DATA FOR PROCESSING
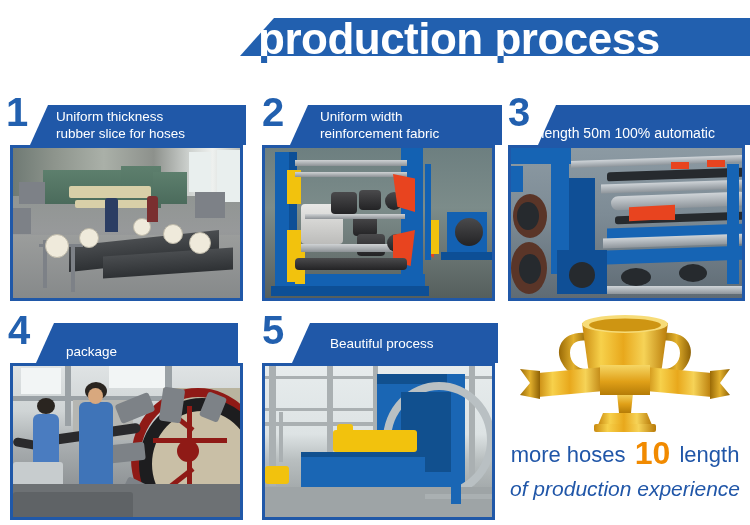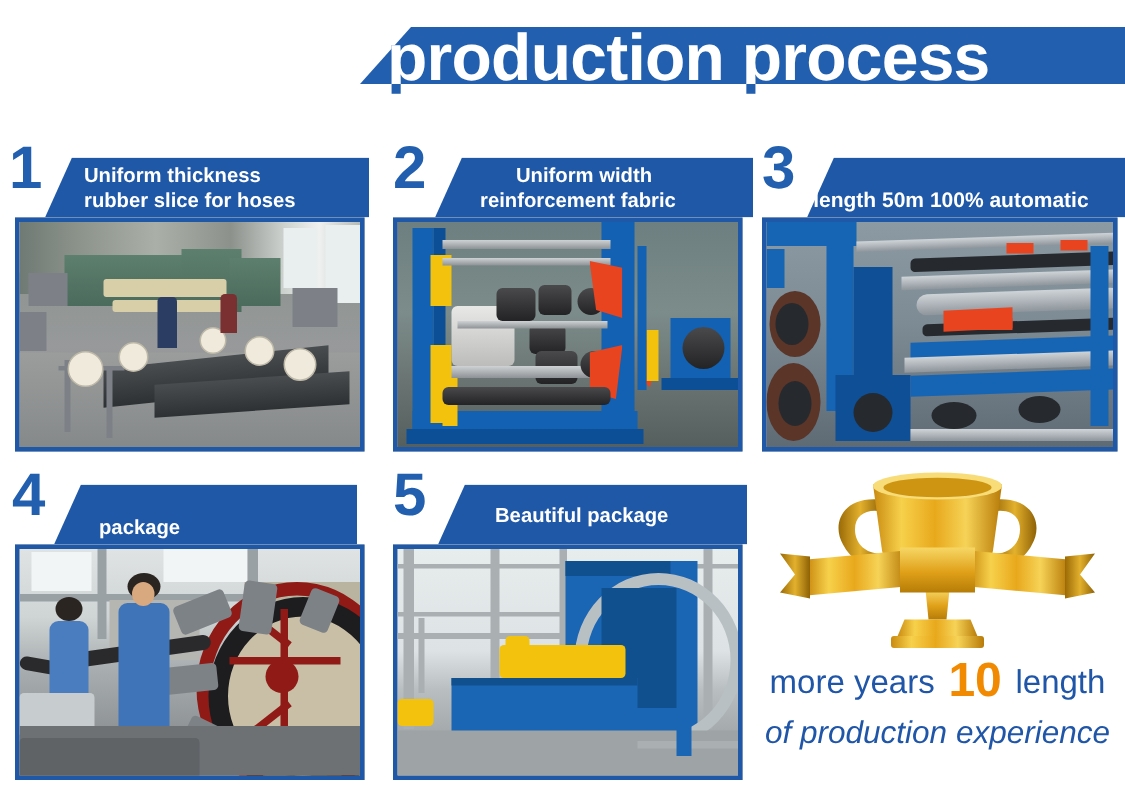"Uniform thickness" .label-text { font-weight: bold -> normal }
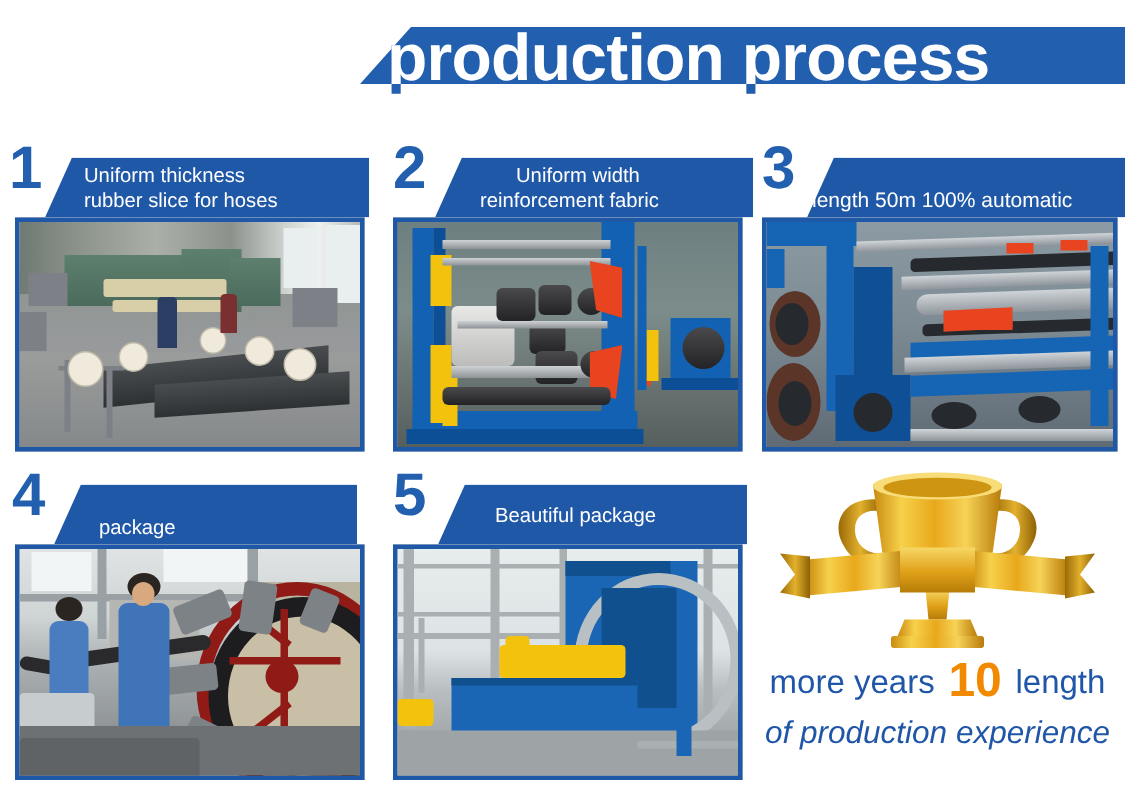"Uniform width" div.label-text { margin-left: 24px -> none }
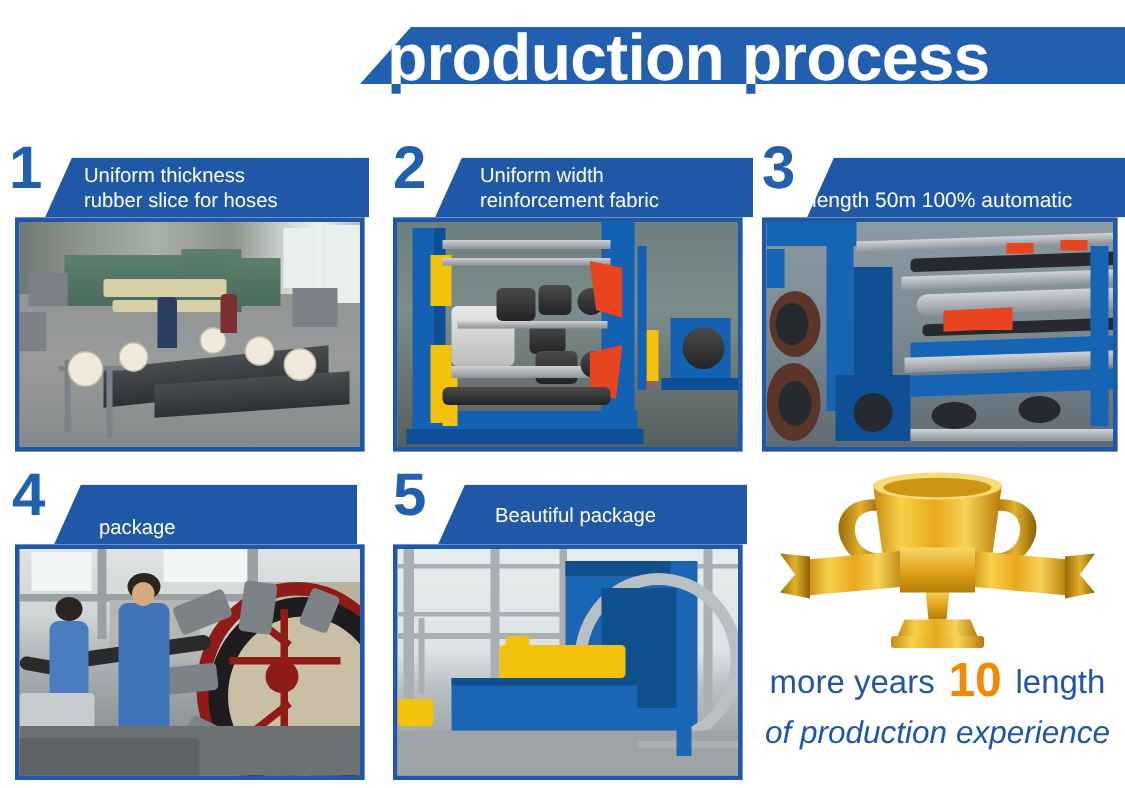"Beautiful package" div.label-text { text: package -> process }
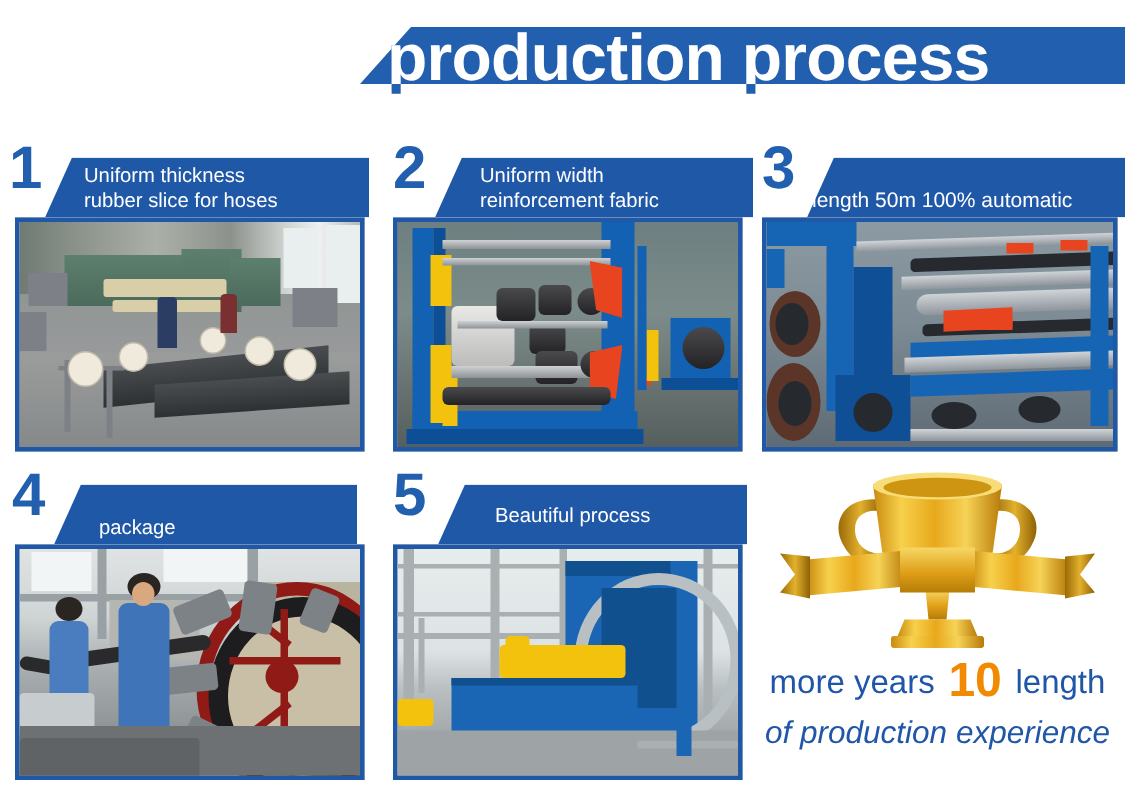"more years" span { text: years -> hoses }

--

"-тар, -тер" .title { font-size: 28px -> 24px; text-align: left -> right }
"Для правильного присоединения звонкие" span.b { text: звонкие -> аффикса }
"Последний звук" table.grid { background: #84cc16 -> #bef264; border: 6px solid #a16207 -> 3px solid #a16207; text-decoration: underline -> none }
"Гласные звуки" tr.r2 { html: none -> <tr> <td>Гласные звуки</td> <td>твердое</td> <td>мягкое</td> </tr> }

INSTRUCTIONS TO FOLLOW
Set down, unchanged, only those lines above that fall between the line with "font-size: 28px ->" and the line with "html: none ->", the two end lines included.

TASK OUTPUT
"-тар, -тер" .title { font-size: 28px -> 24px; text-align: left -> right }
"Для правильного присоединения звонкие" span.b { text: звонкие -> аффикса }
"Последний звук" table.grid { background: #84cc16 -> #bef264; border: 6px solid #a16207 -> 3px solid #a16207; text-decoration: underline -> none }
"Гласные звуки" tr.r2 { html: none -> <tr> <td>Гласные звуки</td> <td>твердое</td> <td>мягкое</td> </tr> }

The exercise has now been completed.